Write out the records below exactly as they appear, skipping each picture.

Data for the task
++++++++++

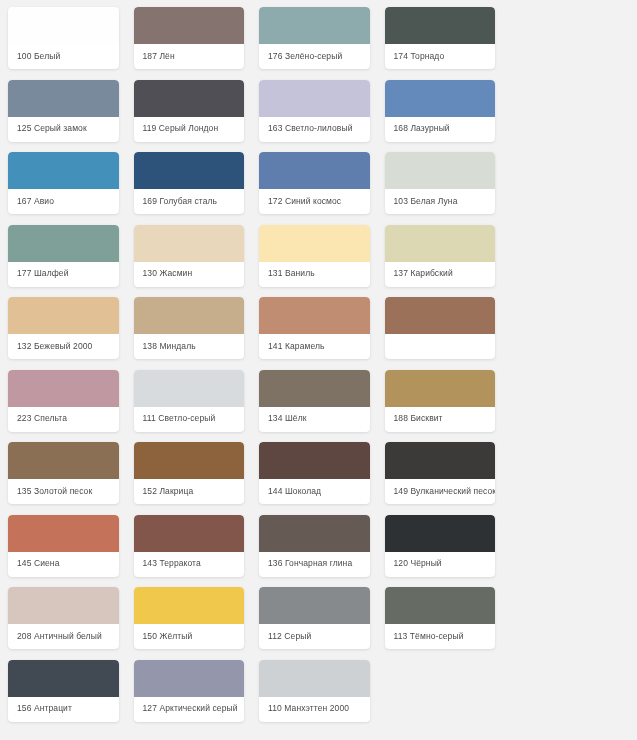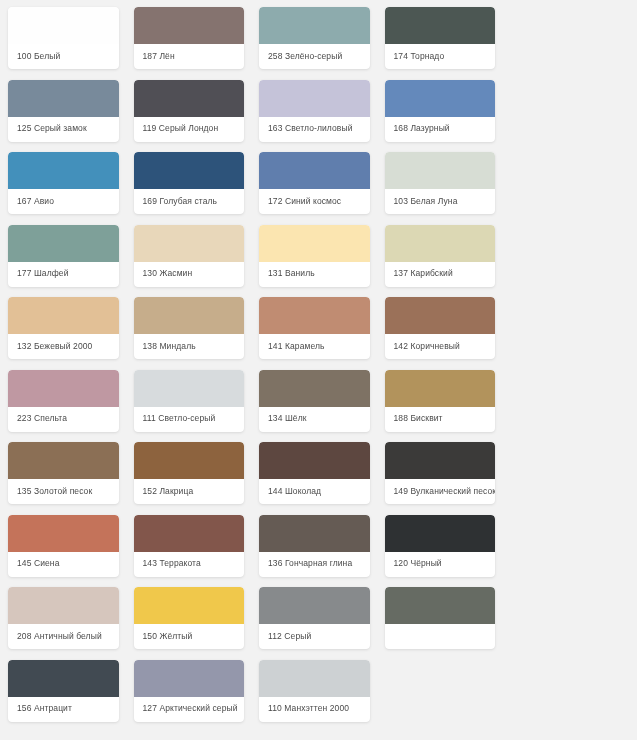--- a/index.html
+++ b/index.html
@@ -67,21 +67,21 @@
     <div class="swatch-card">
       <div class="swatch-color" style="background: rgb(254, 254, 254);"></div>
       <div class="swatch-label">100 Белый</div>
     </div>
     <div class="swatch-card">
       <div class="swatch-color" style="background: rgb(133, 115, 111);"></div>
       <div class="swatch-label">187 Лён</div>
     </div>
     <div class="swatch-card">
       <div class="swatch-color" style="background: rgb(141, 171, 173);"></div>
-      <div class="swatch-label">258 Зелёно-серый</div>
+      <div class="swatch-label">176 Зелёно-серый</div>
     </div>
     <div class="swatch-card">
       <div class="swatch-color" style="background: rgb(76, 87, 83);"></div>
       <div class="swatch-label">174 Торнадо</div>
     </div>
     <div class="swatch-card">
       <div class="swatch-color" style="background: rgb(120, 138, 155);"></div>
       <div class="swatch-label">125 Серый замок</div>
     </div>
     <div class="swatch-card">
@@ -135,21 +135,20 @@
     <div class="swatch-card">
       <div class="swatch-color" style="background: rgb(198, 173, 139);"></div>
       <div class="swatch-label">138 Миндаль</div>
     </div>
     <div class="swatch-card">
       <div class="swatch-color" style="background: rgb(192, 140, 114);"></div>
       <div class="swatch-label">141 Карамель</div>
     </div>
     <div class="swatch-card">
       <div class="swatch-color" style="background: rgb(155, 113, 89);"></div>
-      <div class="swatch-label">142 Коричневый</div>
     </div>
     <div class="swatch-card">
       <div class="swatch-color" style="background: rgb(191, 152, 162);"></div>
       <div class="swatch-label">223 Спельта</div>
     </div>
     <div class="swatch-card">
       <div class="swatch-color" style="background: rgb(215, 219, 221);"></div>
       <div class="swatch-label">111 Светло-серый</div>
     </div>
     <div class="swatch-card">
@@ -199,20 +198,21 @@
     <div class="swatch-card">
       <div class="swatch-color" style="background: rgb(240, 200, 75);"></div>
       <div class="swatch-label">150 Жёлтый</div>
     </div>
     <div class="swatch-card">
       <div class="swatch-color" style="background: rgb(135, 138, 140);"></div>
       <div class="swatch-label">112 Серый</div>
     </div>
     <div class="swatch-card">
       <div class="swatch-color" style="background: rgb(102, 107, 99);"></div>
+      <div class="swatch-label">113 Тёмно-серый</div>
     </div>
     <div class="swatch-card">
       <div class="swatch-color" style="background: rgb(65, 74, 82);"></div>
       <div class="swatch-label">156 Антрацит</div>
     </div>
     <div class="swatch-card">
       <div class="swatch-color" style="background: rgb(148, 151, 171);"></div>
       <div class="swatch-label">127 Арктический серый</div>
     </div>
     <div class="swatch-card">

++++++++++

Exercise response
--- a/index.html
+++ b/index.html
@@ -67,21 +67,21 @@
     <div class="swatch-card">
       <div class="swatch-color" style="background: rgb(254, 254, 254);"></div>
       <div class="swatch-label">100 Белый</div>
     </div>
     <div class="swatch-card">
       <div class="swatch-color" style="background: rgb(133, 115, 111);"></div>
       <div class="swatch-label">187 Лён</div>
     </div>
     <div class="swatch-card">
       <div class="swatch-color" style="background: rgb(141, 171, 173);"></div>
-      <div class="swatch-label">258 Зелёно-серый</div>
+      <div class="swatch-label">176 Зелёно-серый</div>
     </div>
     <div class="swatch-card">
       <div class="swatch-color" style="background: rgb(76, 87, 83);"></div>
       <div class="swatch-label">174 Торнадо</div>
     </div>
     <div class="swatch-card">
       <div class="swatch-color" style="background: rgb(120, 138, 155);"></div>
       <div class="swatch-label">125 Серый замок</div>
     </div>
     <div class="swatch-card">
@@ -135,21 +135,20 @@
     <div class="swatch-card">
       <div class="swatch-color" style="background: rgb(198, 173, 139);"></div>
       <div class="swatch-label">138 Миндаль</div>
     </div>
     <div class="swatch-card">
       <div class="swatch-color" style="background: rgb(192, 140, 114);"></div>
       <div class="swatch-label">141 Карамель</div>
     </div>
     <div class="swatch-card">
       <div class="swatch-color" style="background: rgb(155, 113, 89);"></div>
-      <div class="swatch-label">142 Коричневый</div>
     </div>
     <div class="swatch-card">
       <div class="swatch-color" style="background: rgb(191, 152, 162);"></div>
       <div class="swatch-label">223 Спельта</div>
     </div>
     <div class="swatch-card">
       <div class="swatch-color" style="background: rgb(215, 219, 221);"></div>
       <div class="swatch-label">111 Светло-серый</div>
     </div>
     <div class="swatch-card">
@@ -199,20 +198,21 @@
     <div class="swatch-card">
       <div class="swatch-color" style="background: rgb(240, 200, 75);"></div>
       <div class="swatch-label">150 Жёлтый</div>
     </div>
     <div class="swatch-card">
       <div class="swatch-color" style="background: rgb(135, 138, 140);"></div>
       <div class="swatch-label">112 Серый</div>
     </div>
     <div class="swatch-card">
       <div class="swatch-color" style="background: rgb(102, 107, 99);"></div>
+      <div class="swatch-label">113 Тёмно-серый</div>
     </div>
     <div class="swatch-card">
       <div class="swatch-color" style="background: rgb(65, 74, 82);"></div>
       <div class="swatch-label">156 Антрацит</div>
     </div>
     <div class="swatch-card">
       <div class="swatch-color" style="background: rgb(148, 151, 171);"></div>
       <div class="swatch-label">127 Арктический серый</div>
     </div>
     <div class="swatch-card">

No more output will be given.